South East Asia on Film

Course Code:
155901318
Unit value:
0.5
Year of study:
Year 1
Taught in:
Term 1

Prerequisites

Pre-requisite is 155901320:  Introduction to South East Asia

Objectives and learning outcomes of the course

At the end of the course a student should be able to understand the nature of the problems and nuances of studying South East Asia from an outside perspective; to be aware of the basic features of orientalism; and to understand the impact of colonial and imperial power relations on the construction of an outside cultural perspective on South East Asia. They will also have learned the principal, basic techniques of film theory and film viewing from a critical perspective together with having acquired background knowledge of the political and historical issues raised in Western films set in South East Asia.
In terms of generic skills, students will have had further tuition and feedback on essay writing and will have learned how to extract and process information from cinematic and secondary sources, and to combine the two. As a result of the emphasis on group discussion of the cinematic texts explored in this course, they will learn how to contribute constructively to debates, how to accommodate the views of others in the learning group and how to present their own views with oral fluency and confidence.

Workload

The course is taught over 11 weeks with a 4 hours classroom contact per week, 2 hours of which are spent in a film screening.

Scope and syllabus

South East Asia on Film is a half-unit course which examines the key issues raised by a series of Western films set in various parts of South East Asia (such as Java, Malaysia, Singapore, Thailand, Cambodia, Burma and Vietnam). It looks at the significance of the external, visual perspective on the region, the encounter between Western characters and those of local origin; and the dramatic dilemmas which face the Western traveller/visitor to the region. In doing so the course introduces students to a beginner’s study of the theoretical and critical perspectives of orientalism and postcolonialism as well as to the fundamental elements of critical theory with regard to film. Each of the films selected for viewing and discussion will in addition provide scope for the discussion of key issues pertinent to understandings of South East Asia and the most significant events in its political history. As a result the content of this course builds on the introductory lectures provided in Introduction to South East Asia (although it can be taken as a discrete half unit and is not dependent on the previous course). It further provides a grounding for study in years 2,3 and 4 of thematic courses in South East Asian cinema.
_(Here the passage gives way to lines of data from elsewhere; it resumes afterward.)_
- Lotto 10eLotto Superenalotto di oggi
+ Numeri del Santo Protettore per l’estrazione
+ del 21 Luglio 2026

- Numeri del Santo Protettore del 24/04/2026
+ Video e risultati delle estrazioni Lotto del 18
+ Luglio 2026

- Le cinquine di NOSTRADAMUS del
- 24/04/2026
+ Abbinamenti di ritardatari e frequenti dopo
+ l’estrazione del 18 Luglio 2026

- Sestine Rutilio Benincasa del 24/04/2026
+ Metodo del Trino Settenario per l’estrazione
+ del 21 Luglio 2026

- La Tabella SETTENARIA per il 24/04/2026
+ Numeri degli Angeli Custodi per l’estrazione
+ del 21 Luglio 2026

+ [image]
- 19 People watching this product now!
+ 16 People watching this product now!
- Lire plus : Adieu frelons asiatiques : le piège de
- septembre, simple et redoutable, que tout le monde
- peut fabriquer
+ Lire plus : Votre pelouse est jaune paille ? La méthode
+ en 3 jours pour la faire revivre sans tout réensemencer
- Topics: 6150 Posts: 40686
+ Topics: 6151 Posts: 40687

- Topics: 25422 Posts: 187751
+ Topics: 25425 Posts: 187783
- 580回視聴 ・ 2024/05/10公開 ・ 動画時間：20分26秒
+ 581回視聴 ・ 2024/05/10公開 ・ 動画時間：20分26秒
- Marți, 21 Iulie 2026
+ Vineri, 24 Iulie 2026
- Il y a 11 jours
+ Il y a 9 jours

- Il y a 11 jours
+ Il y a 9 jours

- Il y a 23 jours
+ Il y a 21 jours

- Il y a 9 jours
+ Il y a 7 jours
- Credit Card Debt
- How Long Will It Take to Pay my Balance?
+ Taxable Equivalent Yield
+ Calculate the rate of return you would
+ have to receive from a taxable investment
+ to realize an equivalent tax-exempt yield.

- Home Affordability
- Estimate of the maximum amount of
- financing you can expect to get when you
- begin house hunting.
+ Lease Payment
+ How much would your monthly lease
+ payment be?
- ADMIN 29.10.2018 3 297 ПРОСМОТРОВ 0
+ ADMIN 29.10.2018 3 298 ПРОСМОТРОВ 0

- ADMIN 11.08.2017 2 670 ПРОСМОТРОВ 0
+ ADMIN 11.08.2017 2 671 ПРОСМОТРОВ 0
This course is core for Year 1 of the degree of BA South East Asian Studies, BA South East Asian Studies and . . . . 

This course is compulsory for Year 1 of the degree of BA Thai, BA Thai and . . . , BA Indonesian, BA Indonesian and . . . , BA Vietnamese and . . . , BA Burmese and . . . . , BA South East Asian Studies (including year abroad).

Method of assessment

Two 2,500 word essays to be submitted on the Monday immediately after reading week of the term in which the course is taught (25%) and the first day of term immediately after that in which the course is taught (25%). Five reaction papers of 600 words each to be handed directly to the class tutor in weeks 2, 4, 6, 8 and 10 (10% each).

Suggested reading

  • Adair, Gilbert. 1981. Vietnam on Film. London: Proteus.
  • Adair, Gilbert. 1989. Hollywood’s Vietnam. Heinemann.
  • Anderegg, Michael. 1991. Inventing Vietnam. Philadelphia: Temple University Press.
  • Auster, Albert and Quart, Leonard. 1988. How the War was Remembered: Hollywood and Vietnam. Praeger.
  • Bao Ninh. 1993. The Sorrow of War. London: Secker and Warburg.
  • Blandford, Steve, Barry Keith Grant and Jim Hillier. 2001. The Film Studies Dictionary. London: Arnold.
  • Bluestone, George. 1957. Novels into Film. Berkeley and London: University of California Press.
  • Blum-Reid, Sylvie. 2003. East-West Encounters: Franco-Asian Cinema and Literature. London and New York: Wallflower Press.
  • Boyum, Joy Gould. 1985. Double Exposure: Fiction into Film. New York: New American Library.
  • Bristow, J. 1988. ‘How Men Are’. In New Formations 6: 119-31.
  • Clark, M. 1985. ‘Vietnam: Representations of the Self and War.’ In Wide Angle 17, 4: 4-11.
  • Chao, Phebe Shih. 1997. ‘Reading The Letter in a Postcolonial World.’ In Matthew Bernstein and Gaylyn Studlar (eds.), Visions of the East. Orientalism in Film. New Brunswick: Rutgers University Press.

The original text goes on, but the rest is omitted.